Work item
Once the line containing "link & checks" is found in the entries below, reproduce it and every line after it, stopping at and including the line containing "concatenating things together"; reproduce nothing else, and keep each line exact.

________________________________________

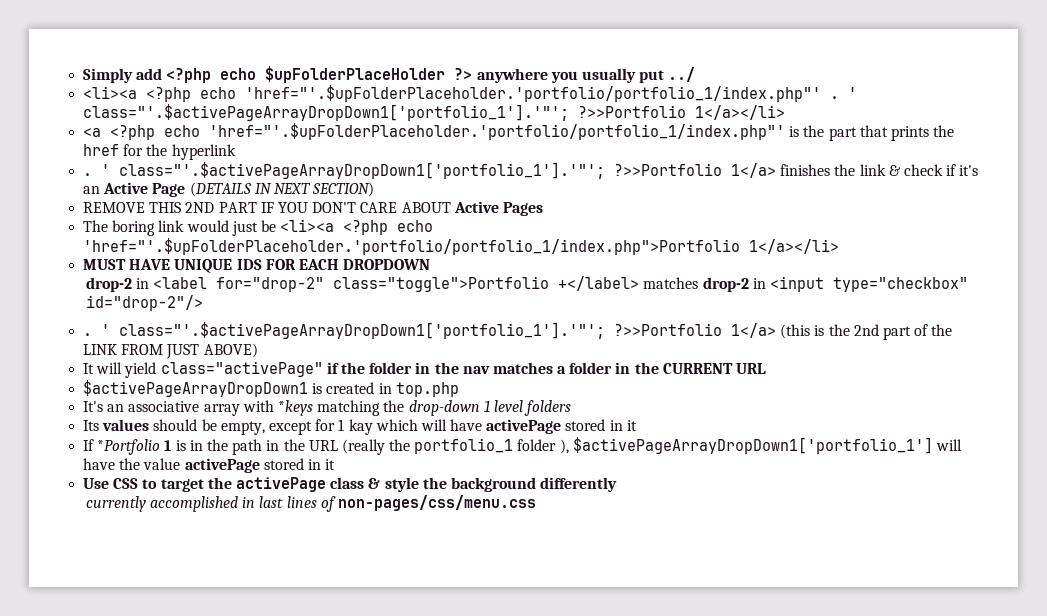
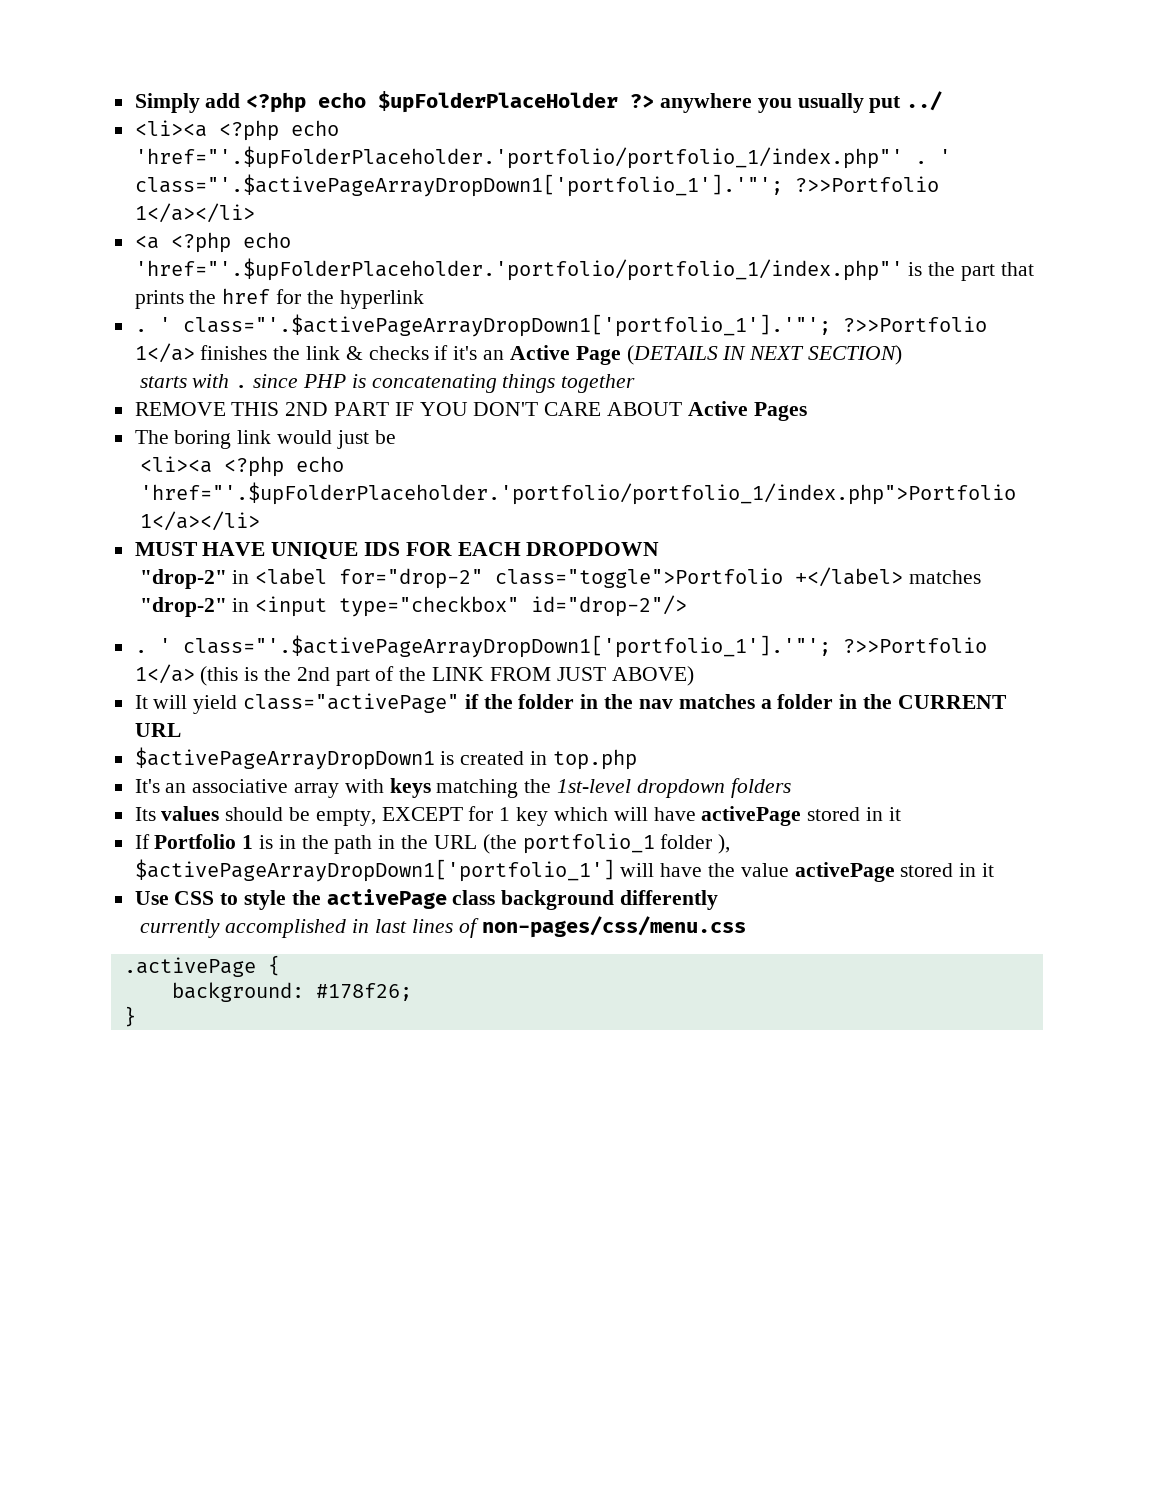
- ' class="'.$activePageArrayDropDown1['portfolio_1'].'"'; ?>>Portfolio 1</a> finishes the link & check if it's an Active Page (DETAILS IN NEXT SECTION)
+ ' class="'.$activePageArrayDropDown1['portfolio_1'].'"'; ?>>Portfolio 1</a> finishes the link & checks if it's an Active Page (DETAILS IN NEXT SECTION)
+ starts with . since PHP is concatenating things together
- The boring link would just be <li><a <?php echo 'href="'.$upFolderPlaceholder.'portfolio/portfolio_1/index.php">Portfolio 1</a></li>
+ The boring link would just be
+ <li><a <?php echo 'href="'.$upFolderPlaceholder.'portfolio/portfolio_1/index.php">Portfolio 1</a></li>
- drop-2 in <label for="drop-2" class="toggle">Portfolio +</label> matches drop-2 in <input type="checkbox" id="drop-2"/>
+ "drop-2" in <label for="drop-2" class="toggle">Portfolio +</label> matches "drop-2" in <input type="checkbox" id="drop-2"/>
- It's an associative array with *keys matching the drop-down 1 level folders
+ It's an associative array with keys matching the 1st-level dropdown folders
- Its values should be empty, except for 1 kay which will have activePage stored in it
+ Its values should be empty, EXCEPT for 1 key which will have activePage stored in it
- If *Portfolio 1 is in the path in the URL (really the portfolio_1 folder ), $activePageArrayDropDown1['portfolio_1'] will have the value activePage stored in it
+ If Portfolio 1 is in the path in the URL (the portfolio_1 folder ), $activePageArrayDropDown1['portfolio_1'] will have the value activePage stored in it
- Use CSS to target the activePage class & style the background differently
+ Use CSS to style the activePage class background differently
+ .activePage {
+ background: #178f26;
+ }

________________________________________

Solution to the problem
+ ' class="'.$activePageArrayDropDown1['portfolio_1'].'"'; ?>>Portfolio 1</a> finishes the link & checks if it's an Active Page (DETAILS IN NEXT SECTION)
+ starts with . since PHP is concatenating things together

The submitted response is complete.